TASK STATEMENT.
Retype the entries exactly, but skip the pictures.

Dataset excerpts.
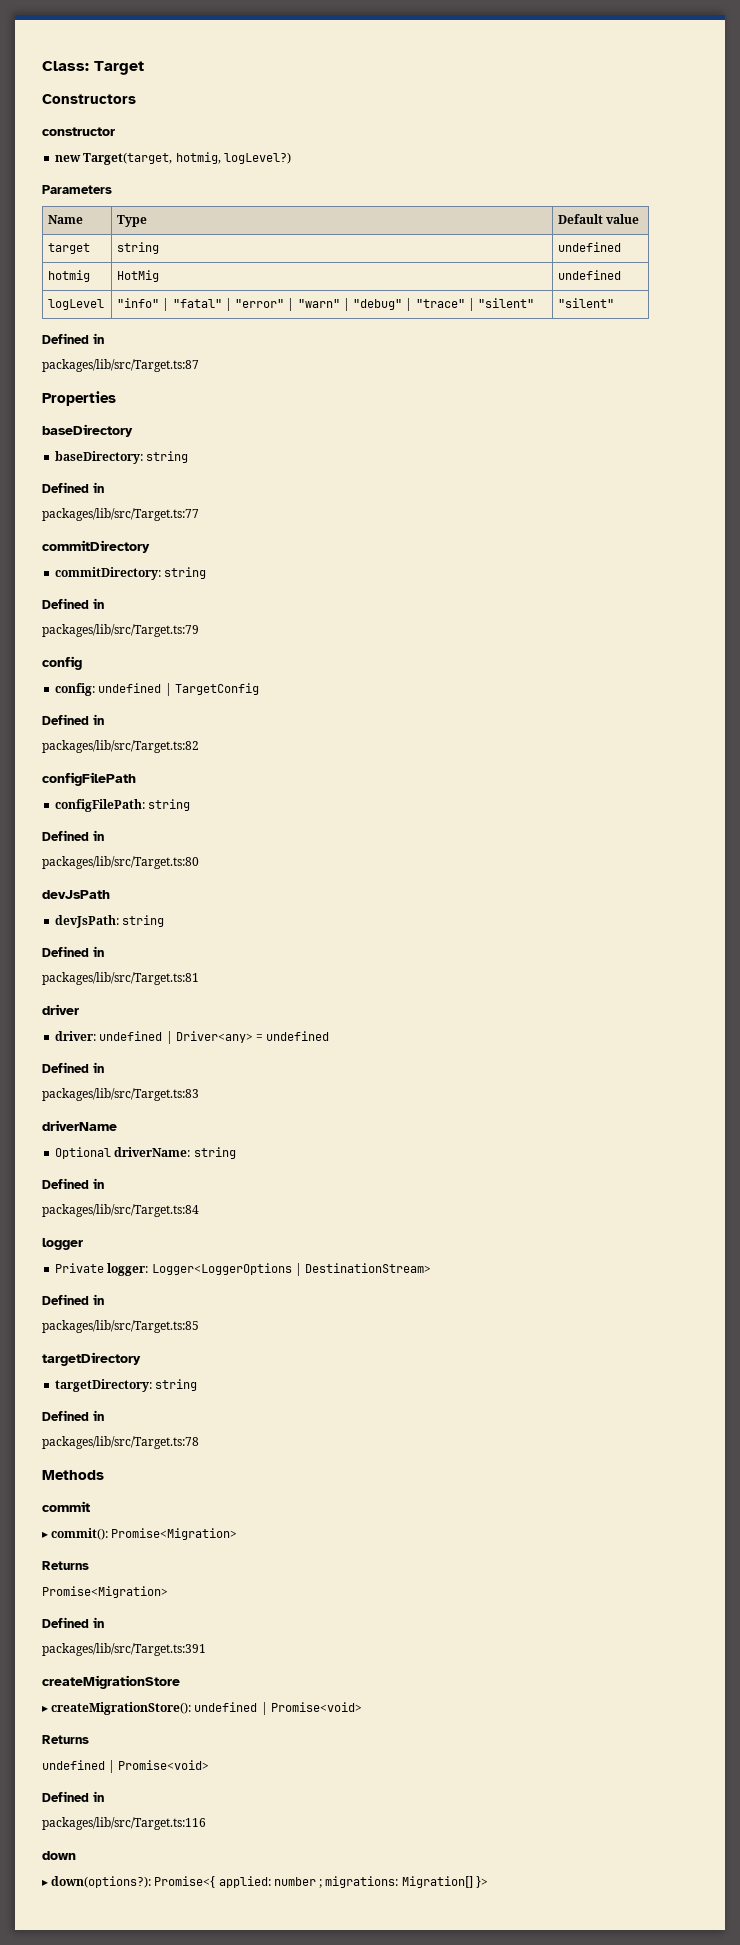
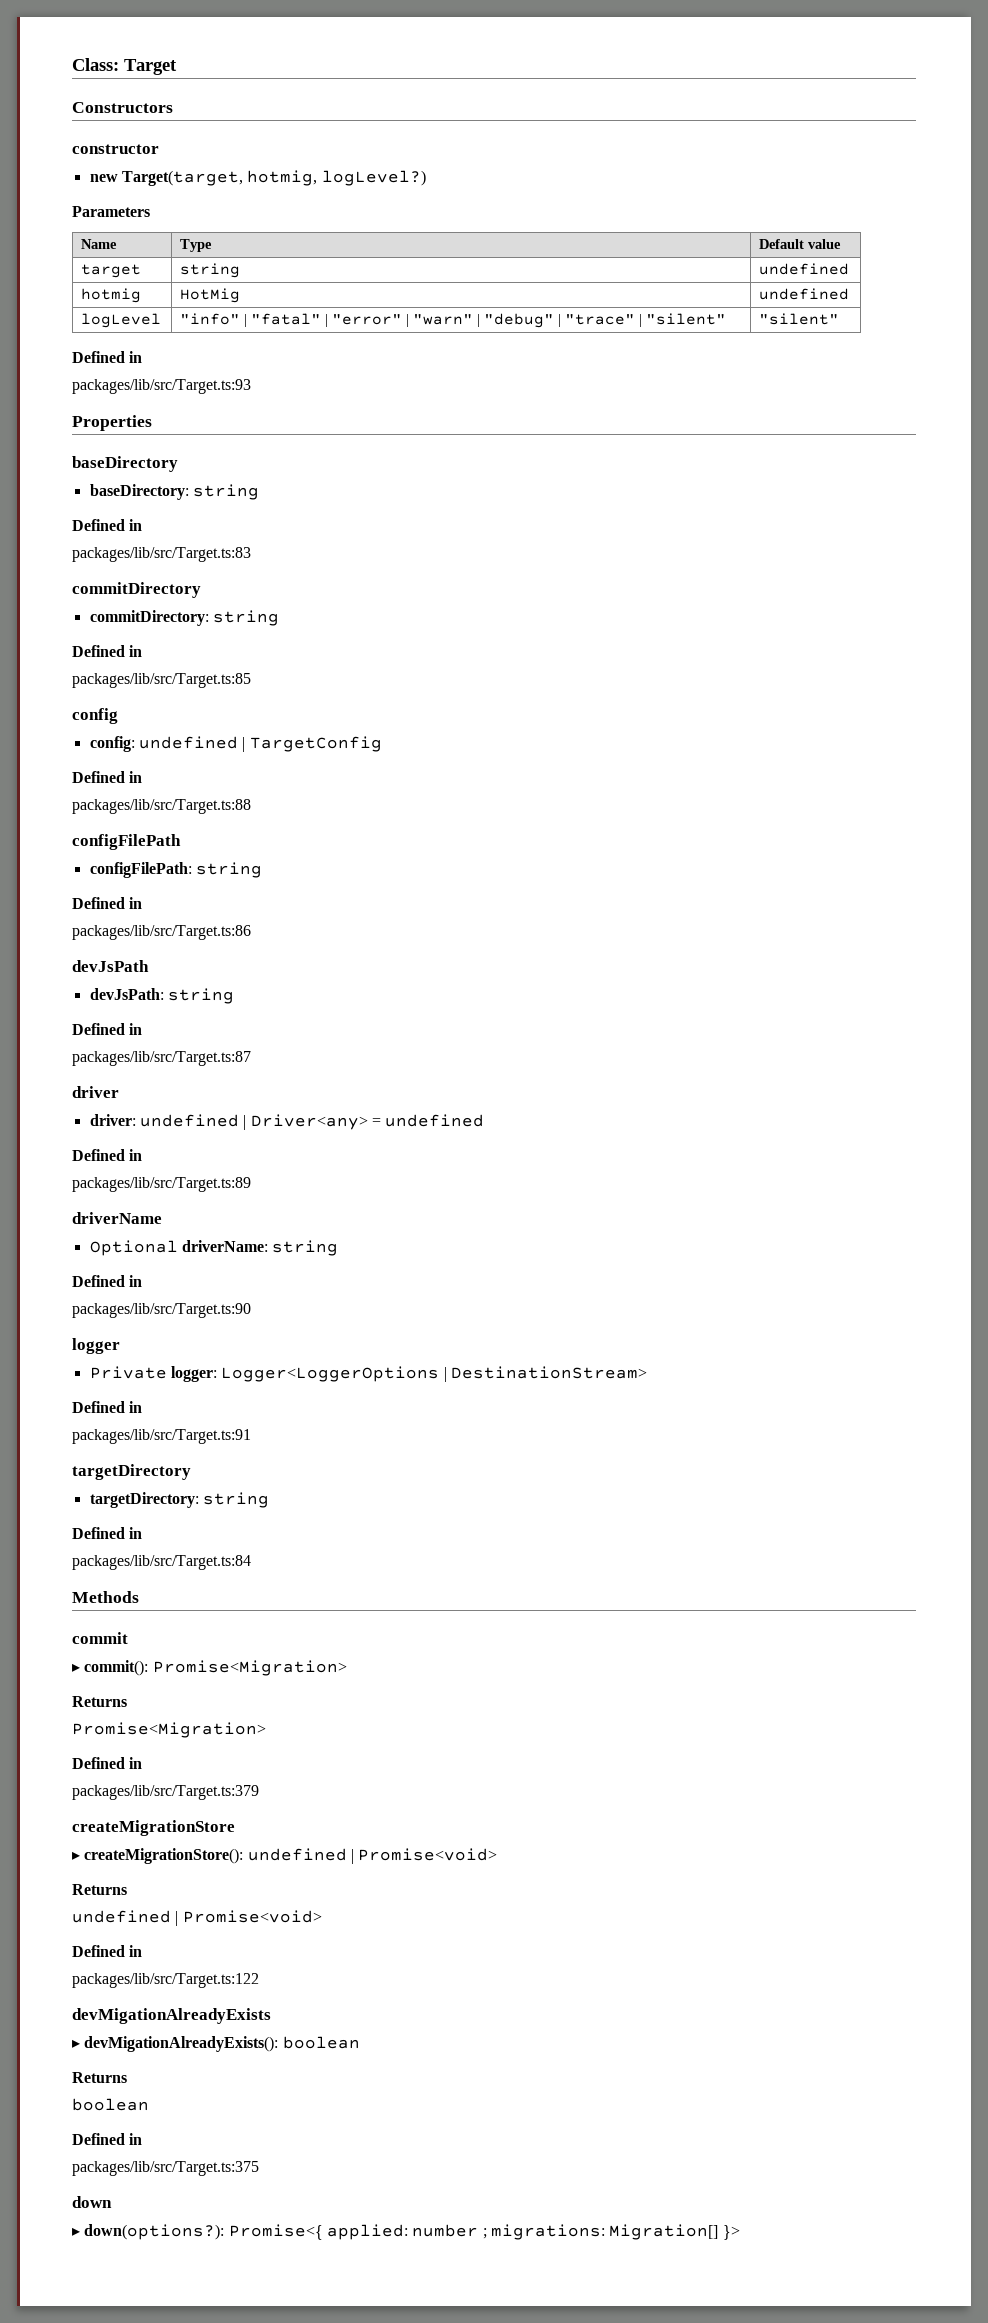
[42,359,199,372] packages/lib/src/Target.ts:87 -> [72,379,251,394] packages/lib/src/Target.ts:93
[42,508,199,521] packages/lib/src/Target.ts:77 -> [72,547,251,562] packages/lib/src/Target.ts:83
[42,624,199,637] packages/lib/src/Target.ts:79 -> [72,673,251,688] packages/lib/src/Target.ts:85
[42,740,199,753] packages/lib/src/Target.ts:82 -> [72,799,251,814] packages/lib/src/Target.ts:88
[42,856,199,869] packages/lib/src/Target.ts:80 -> [72,925,251,940] packages/lib/src/Target.ts:86
[42,972,199,985] packages/lib/src/Target.ts:81 -> [72,1051,251,1066] packages/lib/src/Target.ts:87
[42,1088,199,1101] packages/lib/src/Target.ts:83 -> [72,1177,251,1192] packages/lib/src/Target.ts:89
[42,1204,199,1217] packages/lib/src/Target.ts:84 -> [72,1303,251,1318] packages/lib/src/Target.ts:90
[42,1320,199,1333] packages/lib/src/Target.ts:85 -> [72,1429,251,1444] packages/lib/src/Target.ts:91
[42,1436,199,1449] packages/lib/src/Target.ts:78 -> [72,1555,251,1570] packages/lib/src/Target.ts:84
[42,1643,206,1656] packages/lib/src/Target.ts:391 -> [72,1785,259,1800] packages/lib/src/Target.ts:379
[42,1817,206,1830] packages/lib/src/Target.ts:116 -> [72,1973,259,1988] [72,2008,271,2024] [72,2036,360,2052] [72,2072,127,2083] [72,2098,149,2111] [72,2133,143,2145] [72,2161,259,2176] packages/lib/src/Target.ts:122 // devMigationAlreadyExists // ▸ devMigationAlreadyExists(): boolean // Returns // boolean // Defined in // packages/lib/src/Target.ts:375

OUTPUT.
[42,359,199,372] packages/lib/src/Target.ts:87 -> [72,379,251,394] packages/lib/src/Target.ts:93
[42,508,199,521] packages/lib/src/Target.ts:77 -> [72,547,251,562] packages/lib/src/Target.ts:83
[42,624,199,637] packages/lib/src/Target.ts:79 -> [72,673,251,688] packages/lib/src/Target.ts:85
[42,740,199,753] packages/lib/src/Target.ts:82 -> [72,799,251,814] packages/lib/src/Target.ts:88
[42,856,199,869] packages/lib/src/Target.ts:80 -> [72,925,251,940] packages/lib/src/Target.ts:86
[42,972,199,985] packages/lib/src/Target.ts:81 -> [72,1051,251,1066] packages/lib/src/Target.ts:87
[42,1088,199,1101] packages/lib/src/Target.ts:83 -> [72,1177,251,1192] packages/lib/src/Target.ts:89
[42,1204,199,1217] packages/lib/src/Target.ts:84 -> [72,1303,251,1318] packages/lib/src/Target.ts:90
[42,1320,199,1333] packages/lib/src/Target.ts:85 -> [72,1429,251,1444] packages/lib/src/Target.ts:91
[42,1436,199,1449] packages/lib/src/Target.ts:78 -> [72,1555,251,1570] packages/lib/src/Target.ts:84
[42,1643,206,1656] packages/lib/src/Target.ts:391 -> [72,1785,259,1800] packages/lib/src/Target.ts:379
[42,1817,206,1830] packages/lib/src/Target.ts:116 -> [72,1973,259,1988] [72,2008,271,2024] [72,2036,360,2052] [72,2072,127,2083] [72,2098,149,2111] [72,2133,143,2145] [72,2161,259,2176] packages/lib/src/Target.ts:122 // devMigationAlreadyExists // ▸ devMigationAlreadyExists(): boolean // Returns // boolean // Defined in // packages/lib/src/Target.ts:375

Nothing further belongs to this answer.